Your recorder should have the ability to create digital files that can be transferred to your computer. If you really want to go bare bones, you can plug a USB microphone into your computer and use free or low-cost software to record directly.

Once you have the recording in your computer, you’ll need to be sure it’s in a format that’s compatible with media players. MP3 is the most common and is the only one likely to play in all iPods, as well as other brands of players. There is free, open-source software for recording and editing podcasts. Audacity (www.audacity.

sourceforge.net/) runs on Windows, Mac, and Linux.

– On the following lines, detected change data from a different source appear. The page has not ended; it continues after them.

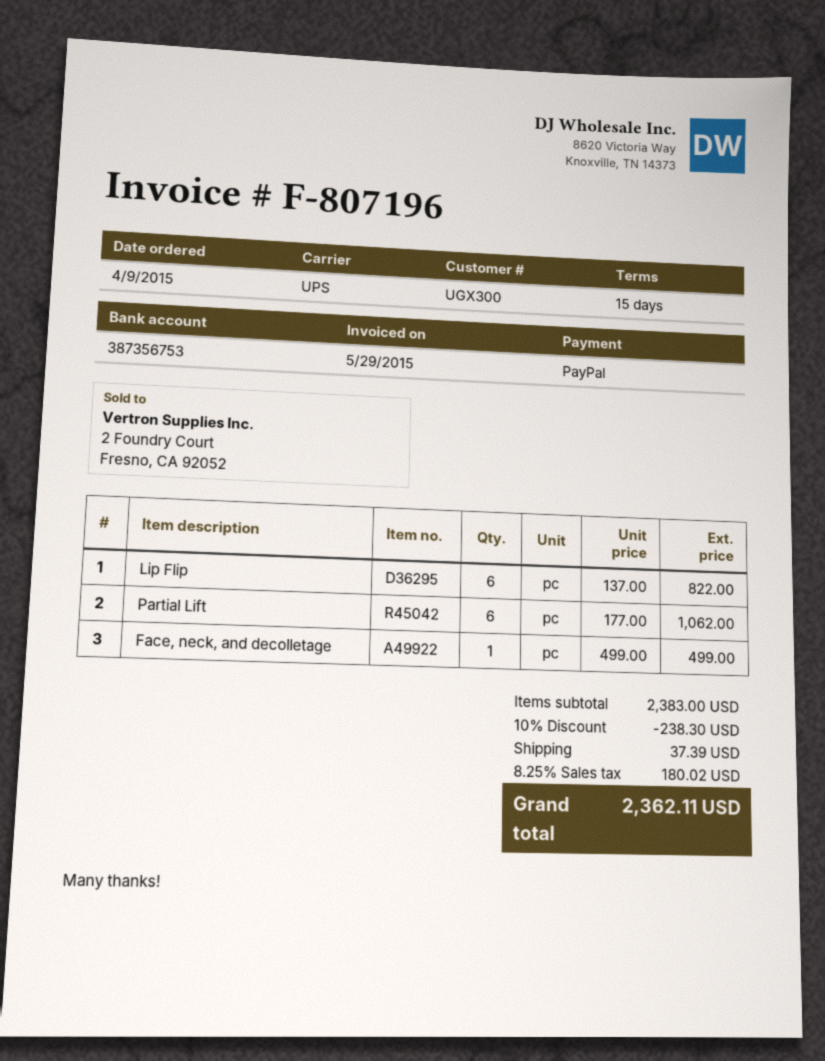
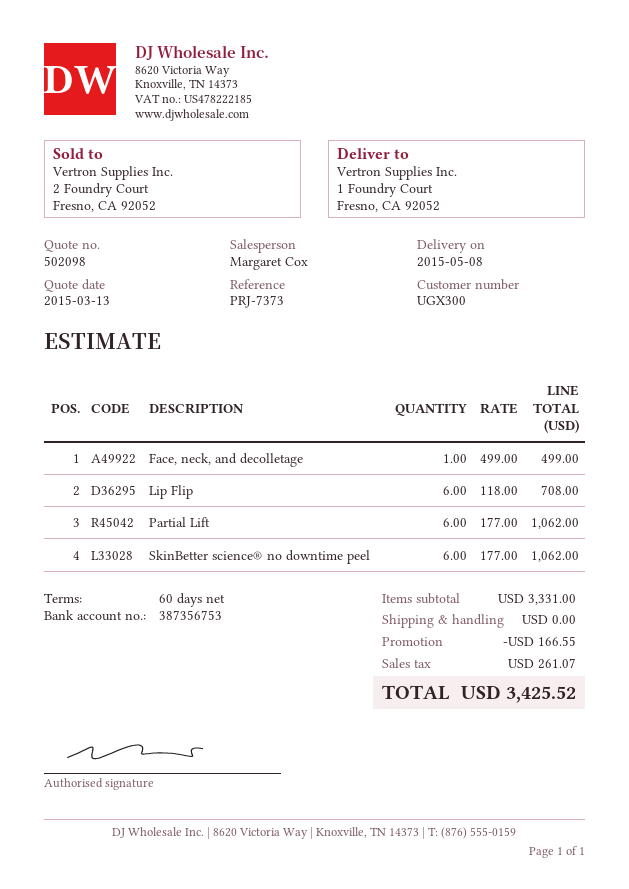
payment terms: 15 days -> 60 days
Lip Flip: 6 x 137.00 = 822.00 -> 6 x 118.00 = 708.00
SkinBetter science® no downtime peel: none -> 6 x 177.00 = 1062.00
subtotal: 2383.00 -> 3331.00
discount: 238.30 -> 166.55
shipping: 37.39 -> 0.00
tax: 180.02 -> 261.07
total: 2362.11 -> 3425.52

The next step is to create an RSS file that describes the podcast. This is the same technology that many sites are now using to make members aware of association news. Examples of how to format the RSS file, as well as other useful instructions, can be found at www.podcastingnews.com/articles/How-to-Podcast.html.

You then post your MP3 file and RSS file to your Web site, and let your members know they exist. Then sit back and let the accolades roll in.

If you’re feeling particularly cutting-edge, you can experiment with vodcasts, which are video podcasts. These files can be played on video-enabled iPods and other players and computers. In general, it’s a matter of using a different conversion format, and then posting the files to your Web site. For more information, check out www.playlistmag.com/features/

2005/07/howtovodcast/index.php?lsrc=mwtoprss.